── INPUT DATA

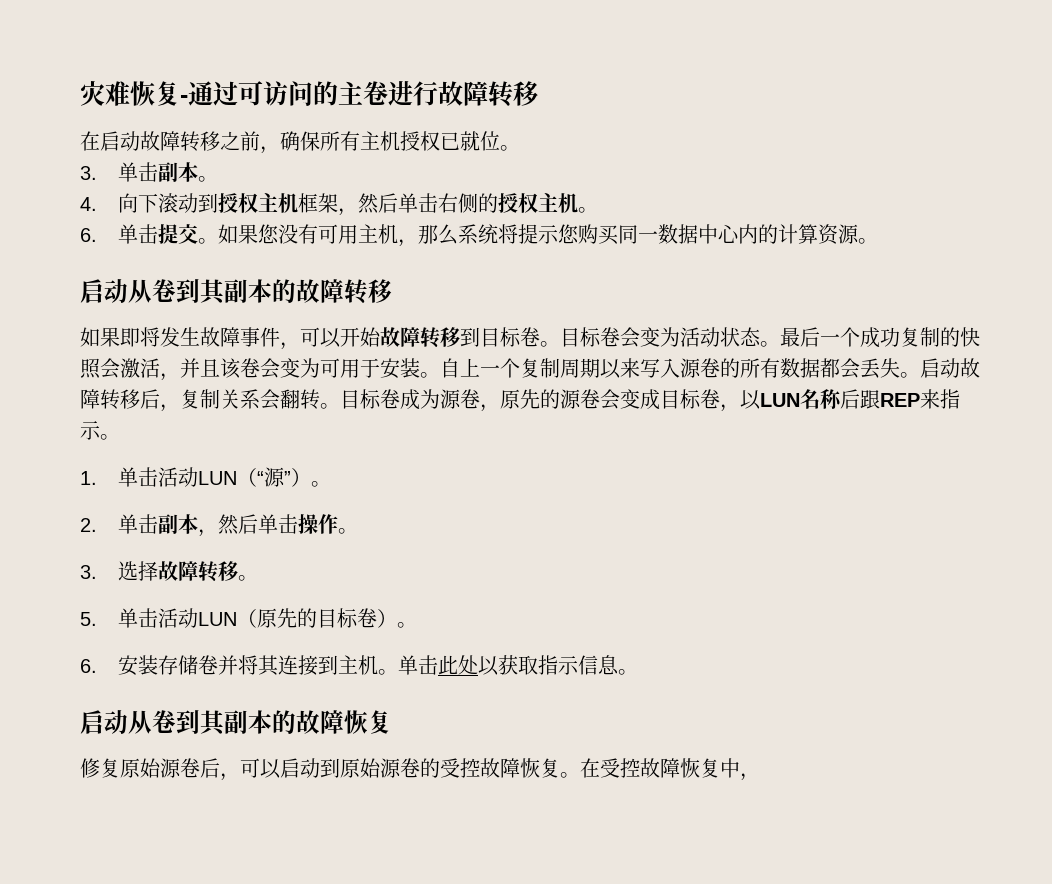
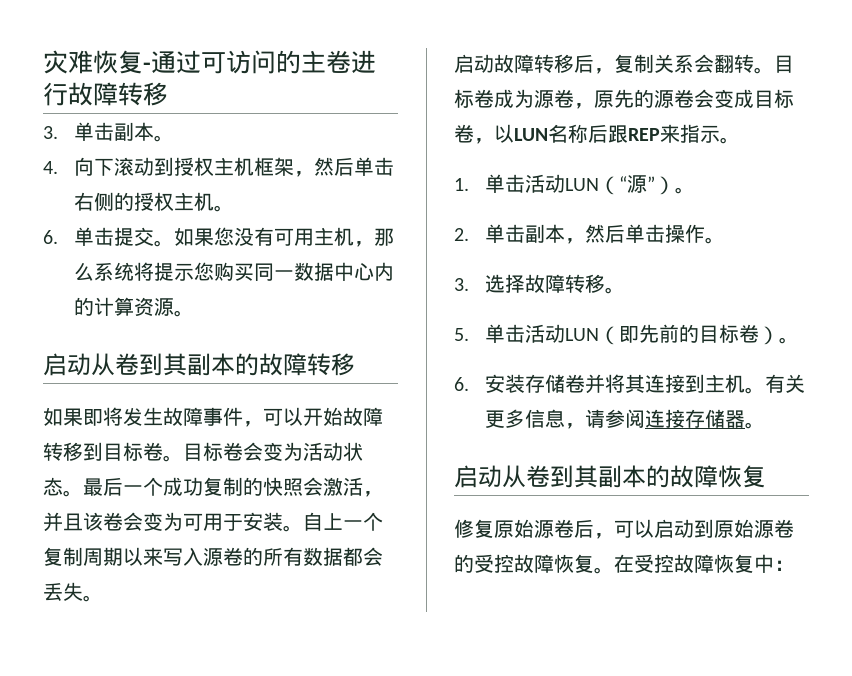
- 在启动故障转移之前，确保所有主机授权已就位。
- 自上一个复制周期以来写入源卷的所有数据都会丢失。启动故障转移后，复制关系会翻转。
+ 自上一个复制周期以来写入源卷的所有数据都会丢失。
+ 启动故障转移后，复制关系会翻转。
- 5.单击活动LUN（原先的目标卷）。
+ 5.单击活动LUN（即先前的目标卷）。
- 单击此处以获取指示信息。
+ 有关更多信息，请参阅连接存储器。
- 在受控故障恢复中，
+ 在受控故障恢复中：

────

-- REQUIRED WORK --
Above are the records; repeat them all exactly, without the pictures.

-- SOLUTION FOR THIS EXERCISE --
- 在启动故障转移之前，确保所有主机授权已就位。
- 自上一个复制周期以来写入源卷的所有数据都会丢失。启动故障转移后，复制关系会翻转。
+ 自上一个复制周期以来写入源卷的所有数据都会丢失。
+ 启动故障转移后，复制关系会翻转。
- 5.单击活动LUN（原先的目标卷）。
+ 5.单击活动LUN（即先前的目标卷）。
- 单击此处以获取指示信息。
+ 有关更多信息，请参阅连接存储器。
- 在受控故障恢复中，
+ 在受控故障恢复中：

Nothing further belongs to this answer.